Model Answer Starter: "Templates when type safety matters and the number of instantiations is small -- a circular buffer used with two or three types, a register accessor parameterized by peripheral instance. void* when I need one shared implementation to save flash -- a generic queue used by an RTOS scheduler, a message-passing framework with many payload types. The hybrid approach works well too: a void*-based implementation for the logic, with a thin template wrapper that provides type-safe push(const T&) and T pop() methods. This gives type safety at the API boundary without code duplication."

Trap Alerts

Don't say: "Templates have no cost" -- they have zero runtime cost but real flash cost. Each instantiation duplicates code. Interviewers expect you to acknowledge this trade-off.
Don't forget: constexpr functions can also run at runtime when called with non-constant arguments -- they are not purely compile-time constructs.
Don't ignore: The practical limit on template usage in embedded. Using std::variant, std::function, or deep template metaprogramming on a 64 KB flash MCU is usually impractical. Know where to draw the line.

Follow-up Questions

"How would you verify that a constexpr function is actually being evaluated at compile time?"
"What is the difference between static_assert and a runtime assertion, and when do you use each?"
"Can you use CRTP with multiple levels of inheritance? What are the pitfalls?"
"How does extern template help reduce compile time and binary size?"
"What C++ standard level do most embedded toolchains support today (C++14, C++17, C++20)?"

💡Interview Q&A Practice

For more C++ templates and constexpr questions in a flashcard-style format, see the C++ Concepts Interview Q&A page.

Practice

❓ What does `constexpr` guarantee that `const` does not?

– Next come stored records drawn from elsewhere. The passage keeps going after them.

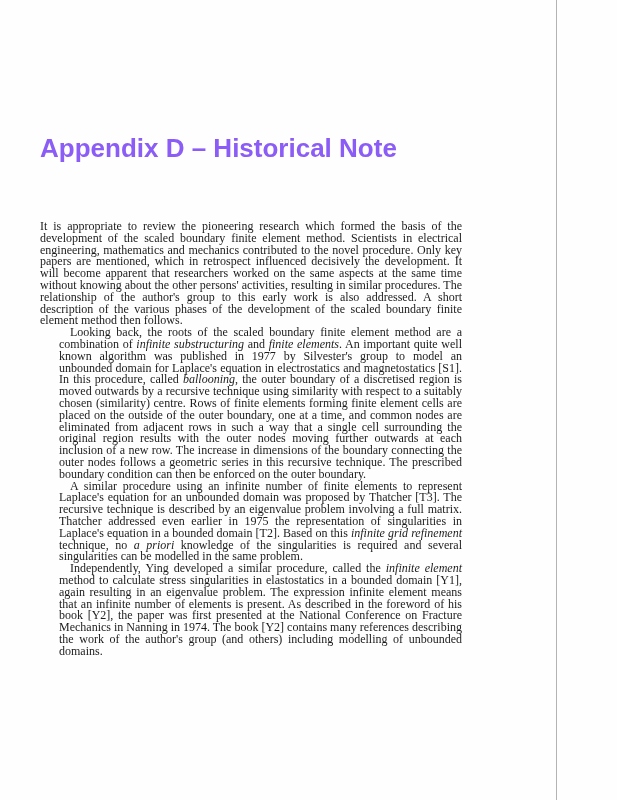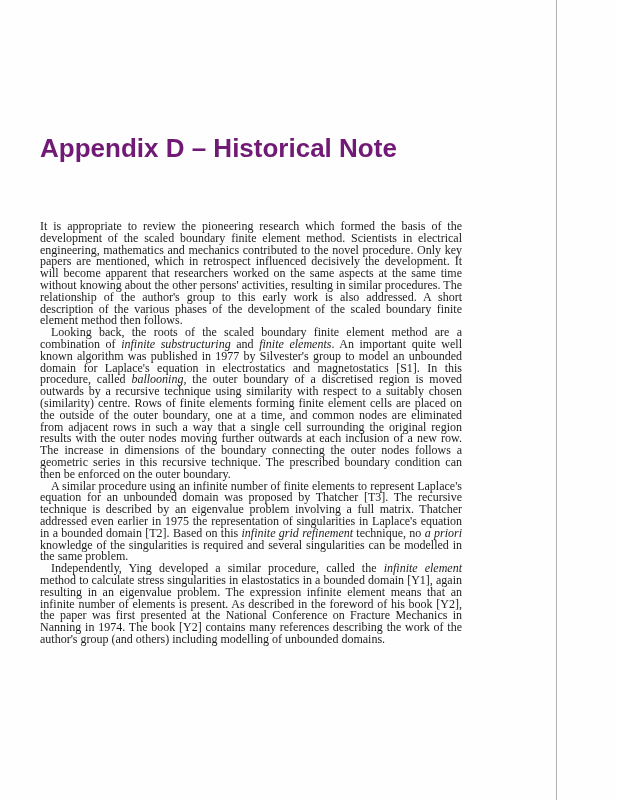--- a/index.html
+++ b/index.html
@@ -30,36 +30,37 @@
     width: 422px;
   }
   h1.title {
     margin: 0;
     padding: 0;
     margin-top: 133px;
     font-family: "Liberation Sans", sans-serif;
     font-weight: bold;
     font-size: 26px;
     letter-spacing: 0px;
-    color: #701a75;
+    color: #8b5cf6;
     white-space: nowrap;
   }
   .body-text {
     margin-top: 57px;
     font-size: 12px;
     line-height: 11.8px;
     color: #1b1b1b;
     text-align: justify;
   }
   .body-text p {
     margin: 0;
     padding: 0;
   }
   .body-text p.indent {
     text-indent: 11px;
+    margin-left: 19px;
   }
   .body-text em {
     font-style: italic;
   }
 </style>
 </head>
 <body>
 
 <div class="scan-page">
   <div class="page-edge" style="background: rgb(179, 179, 179);"></div>

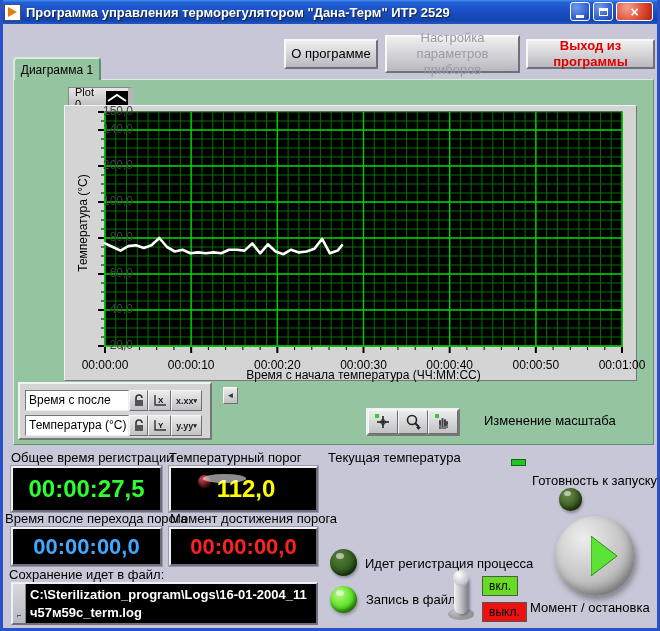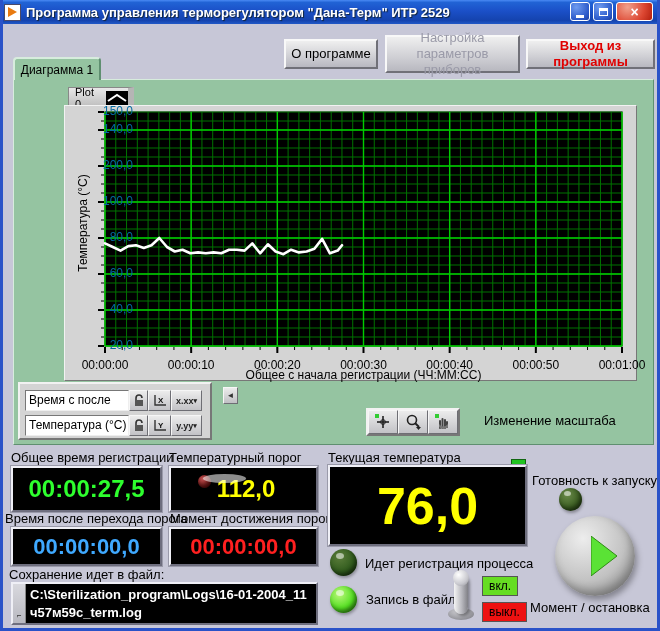--- a/index.html
+++ b/index.html
@@ -35,21 +35,21 @@
   #greenpanel{position:absolute;left:10px;top:79px;width:641px;height:366px;background:#95c4a1;
     border-top:1px solid #d7ecdd;border-left:1px solid #d7ecdd;border-right:1px solid #5f8f70;border-bottom:1px solid #5f8f70;}
   
   #legend{position:absolute;left:54px;top:7px;width:66px;height:21px;background:linear-gradient(180deg,#e8e8e8,#bdbdbd);
     border:1px solid #888;border-right:6px solid #b5b5b5;display:flex;align-items:center;font-size:11px;padding-left:6px;gap:5px;}
   #legend .sym{width:24px;height:14px;background:#000;display:flex;align-items:center;justify-content:center;}
   
   #chartpanel{position:absolute;left:50px;top:25px;width:573px;height:276px;background:#d4d4d4;
     border-top:1px solid #f2f2f2;border-left:1px solid #f2f2f2;border-right:1px solid #777;border-bottom:1px solid #777;}
   #plotwrap{position:absolute;left:32px;top:4px;width:533px;height:250px;}
-  .ytick{position:absolute;left:-6px;width:42px;text-align:right;font-size:12px;color:#0369a1;}
+  .ytick{position:absolute;left:-6px;width:42px;text-align:right;font-size:12px;color:#404040;}
   .xtick{position:absolute;width:66px;text-align:center;font-size:12px;color:#000;top:248px;}
   #ylab{position:absolute;left:-92px;top:110px;width:220px;text-align:center;font-size:12px;transform:rotate(-90deg);}
   #xlab{position:absolute;left:40px;top:262px;width:517px;text-align:center;font-size:12px;}
   
   #scalelegend{position:absolute;left:4px;top:302px;width:194px;height:58px;background:#d4d4d4;
     border-top:2px solid #f2f2f2;border-left:2px solid #f2f2f2;border-right:2px solid #777;border-bottom:2px solid #777;}
   .slrow{position:absolute;left:5px;height:21px;display:flex;}
   .slfield{width:104px;height:21px;background:#fff;border:1px solid #777;border-bottom-color:#eee;border-right-color:#eee;
     font-size:12px;padding:2px 3px;white-space:nowrap;overflow:hidden;}
   .slbtn{height:21px;background:linear-gradient(180deg,#ececec,#c2c2c6);border:1px solid;
@@ -305,21 +305,21 @@
           <div class="ytick" style="top: 192px;">40,0</div>
           <div class="ytick" style="top: 228px;">20,0</div>
           <div class="xtick" style="left: -25px;">00:00:00</div>
           <div class="xtick" style="left: 61.1667px;">00:00:10</div>
           <div class="xtick" style="left: 147.333px;">00:00:20</div>
           <div class="xtick" style="left: 233.5px;">00:00:30</div>
           <div class="xtick" style="left: 319.667px;">00:00:40</div>
           <div class="xtick" style="left: 405.833px;">00:00:50</div>
           <div class="xtick" style="left: 492px;">00:01:00</div>
         </div>
-      <div id="xlab">Общее с начала регистрации (ЧЧ:ММ:СС)</div>
+      <div id="xlab">Время с начала температура (ЧЧ:ММ:СС)</div>
     </div>
 
     <div id="scalelegend">
       <div class="slrow" style="top:6px">
         <div class="slfield">Время с после</div>
         <div class="slbtn" style="width:19px">
           <svg width="10" height="13">
               <path d="M2,6 V4 a3,3 0 0 1 6,0" fill="none" stroke="#333" stroke-width="1.6"></path>
               <rect x="1" y="6" width="8" height="6" fill="#555"></rect>
             </svg>
@@ -402,23 +402,20 @@
     <span class="lcd" style="font-size: 22px; color: rgb(63, 169, 255);">00:00:00,0</span>
   </div>
 
   <div class="lbl" style="left:167px;top:511px">Момент достижения порога</div>
   <div class="lcdbox" style="left:166px;top:527px;width:149px;height:39px">
     <span class="lcd" style="font-size: 22px; color: rgb(255, 32, 32);">00:00:00,0</span>
   </div>
 
   <div class="lbl" style="left:325px;top:450px">Текущая температура</div>
   <div id="greendash"></div>
-  <div class="lcdbox" style="left:325px;top:465px;width:199px;height:81px">
-    <span class="lcd" style="font-size: 52px; color: rgb(255, 255, 0);">76,0</span>
-  </div>
 
   <div class="lbl" style="left:6px;top:567px">Сохранение идет в файл:</div>
   <div id="filebox">
     <div class="strip">⌐</div>
     <div class="txt">C:\Sterilization_program\Logs\16-01-2004_11ч57м59с_term.log</div>
   </div>
 
   <div class="lbl" style="left:529px;top:473px">Готовность к запуску</div>
   <div class="led" style="left:556px;top:488px;width:23px;height:23px;background:radial-gradient(circle at 35% 30%,#6a8a4a,#3a5c20 60%,#1e3510)">
       <i></i>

❓ What is the main risk of using templates extensively on a flash-constrained MCU?

❓ How does CRTP achieve polymorphism without a vtable?

❓ What advantage does `if constexpr` (C++17) have over `#ifdef` for platform-specific code?

❓ Which mitigation strategy reduces template code bloat by keeping only one copy of the core logic?

Real-World Tie-In

Automotive Sensor Fusion -- An ADAS (Advanced Driver Assistance System) ECU used CRTP-based sensor drivers for radar, lidar, and camera interfaces. Each driver inherited from SensorBase<Derived> which provided a common filtering and timestamping pipeline. The CRTP design eliminated vtable pointers on 23 sensor objects (saving 92-184 bytes of RAM) and removed indirect call overhead from the 1 kHz fusion loop. The design passed AUTOSAR C++14 static analysis without deviations.

IoT Edge Device CRC Validation -- A LoRaWAN sensor node on a Cortex-M0+ with 64 KB flash used constexpr to generate its CRC-16 lookup table at compile time. The previous C implementation computed the table during main() startup, adding 3.2 ms to boot time and requiring 512 bytes of RAM for the table. The constexpr version moved the table to .rodata (flash), eliminated the startup delay, and freed 512 bytes of RAM for the application -- critical on a device with only 8 KB total.

Medical Device Type-Safe Units -- A patient infusion pump used template-based physical unit types (Milliliter, MicroliterPerHour, Milligram) to prevent dosage calculation errors. A code review caught a junior engineer's attempt to add a flow rate to a volume -- the compiler rejected it with a clear type error. The same class of bug had caused a recall on a competitor's product two years earlier. The template overhead was zero: the unit types compiled down to bare int32_t arithmetic.